It's as if he didn't quite know what to make of it himself, and he set it aside and presumed it was gone forever until it turned up, by chance, in 2000. It is actually very good and visually engrossing. Links between it and the rest of Craig-Martin's work may not be obvious, but they are there. It does what he usually sets out to do, which is not so much to represent or recreate something as to make us look again at what we think we know. The ordinary is made strange.

Craig-Martin, at Imma to work on the installation of his show, is in exceptionally good form - reasonably enough, given that interest in his work has never been greater. He's particularly gratified that the retrospective, his first since 1989, is taking place in Dublin, where he was born in 1941. His father, an agricultural economist, was Irish but based in London, where the family continued to live during the remaining years of the war, before moving to Washington DC. Although ties with Ireland remained strong (and his parents eventually returned to settle here), Craig-Martin himself never lived here.

He was brought up and educated in the United States, initially within a strongly Catholic milieu, though he parted company from the church when he was aged about 19, and he remains critical of aspects of organised religion. He studied art at Fordham and Yale universities.

The influence of Joseph Albers was still strong at Yale when he was there, and among his teachers were Al Held and Alex Katz. The latter he remembers as being particularly tough but incredibly good. His fellow students included Chuck Close, Nancy Graves and Brice Marden.

As is evident from his retrospective, his early work reveals a rigorously methodical mind. The early to mid-1960s were exceptionally fruitful years in American art and Craig-Martin was taken with the possibilities of both minimalism and conceptualism. But, as a graduate, now married, with a child, he could not get a job in the States, which led him to accept an offer from Bath Academy of Art in England. It was the start of a career in teaching, something he managed in tandem with his own work as an artist.

HE HAS BEEN based in London for nearly 40 years, and feels very much at home there. "It's much more international now than when I arrived," he says. "Just as New York is not the United States, London isn't England, so in a funny way I never think 'I live in England'. Because it doesn't really feel like that. When I arrived it was at the tail-end of the bubble of the 1960s. That mood, the euphoria, was already fading, and I saw myself and my friends as part of the next generation."

There was no real audience for the kind of work he was making - cerebral, conceptual. "People didn't really go to galleries as they do now," he says. "It was very rare to sell anything, which is why I own most of my own early work. It's only now, in retrospect, that people have become interested in it."

Of course, a certain number of people were interested at the time.

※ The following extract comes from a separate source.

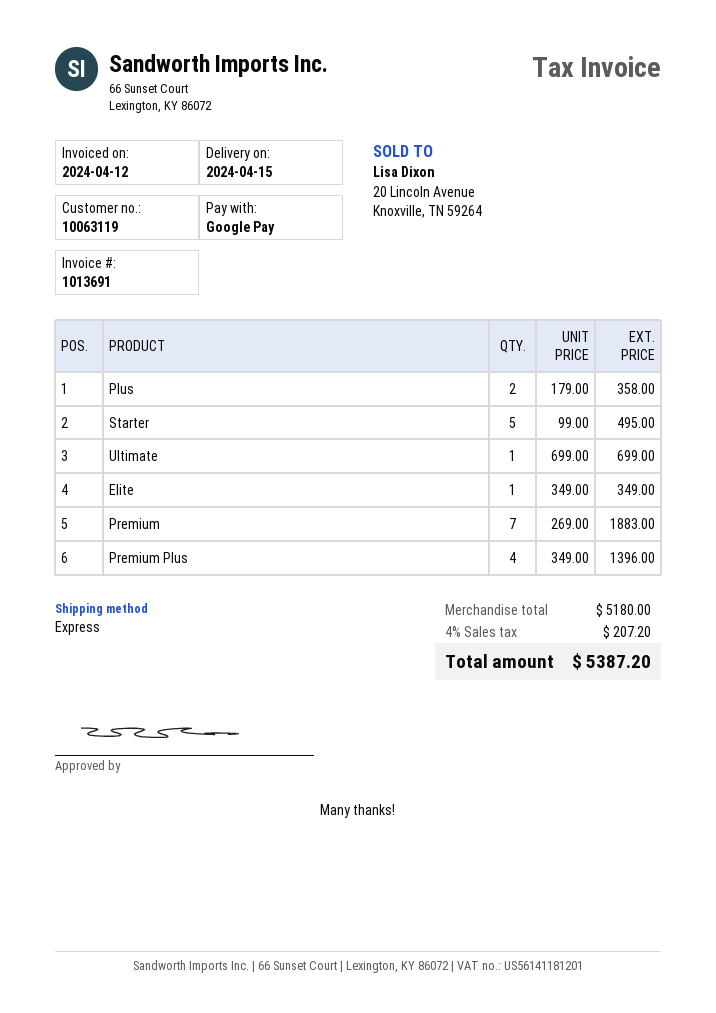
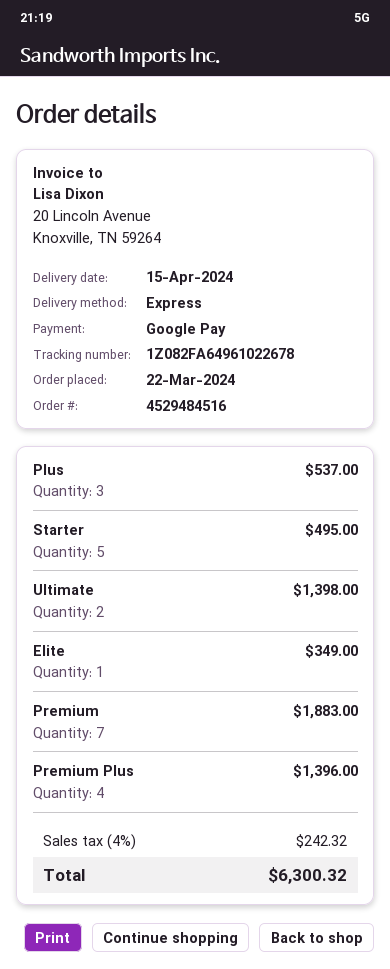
Plus: 2 for 358.00 -> 3 for 537.00
Ultimate: 1 for 699.00 -> 2 for 1398.00
tax: 4% = 207.20 -> 4% = 242.32
total: 5387.20 -> 6300.32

The critic, Richard Cork, who has written the text for Thames & Hudson's new comprehensive overview of his output, responded favourably to An Oak Tree (1973), the single work in a solo exhibition that managed chiefly to irritate visitors.

The Oak Tree was a glass of water on a glass bathroom shelf, installed high on the gallery wall. It was a Duchampian gesture that reflected the contemporary conceptual interest in language and meaning. Cork points out the reference to transubstantiation, a nod towards Craig-Martin's Catholic upbringing.

While buyers were scarce, there was an audience of fellow artists, sympathetic critics and curators. "There was no money around," Craig-Martin recalls, "which meant that we all taught. We had to. In the absence of an art world, the art schools became the art world. And because you had all these very active, committed artists working in art schools, the quality of teaching was very high."

Most famously, the result was the advent of the YBAs, the Young British Artists, spearheaded (though he doesn't mention it himself) by Craig-Martin's own students, including Damien Hirst and Tracey Emin, during the time when he was teaching at Goldsmiths College (he subsequently returned as Millard Professor of Fine Art there). The situation in art schools has changed now, he feels, in that there is less crossover between practicing artists and teachers.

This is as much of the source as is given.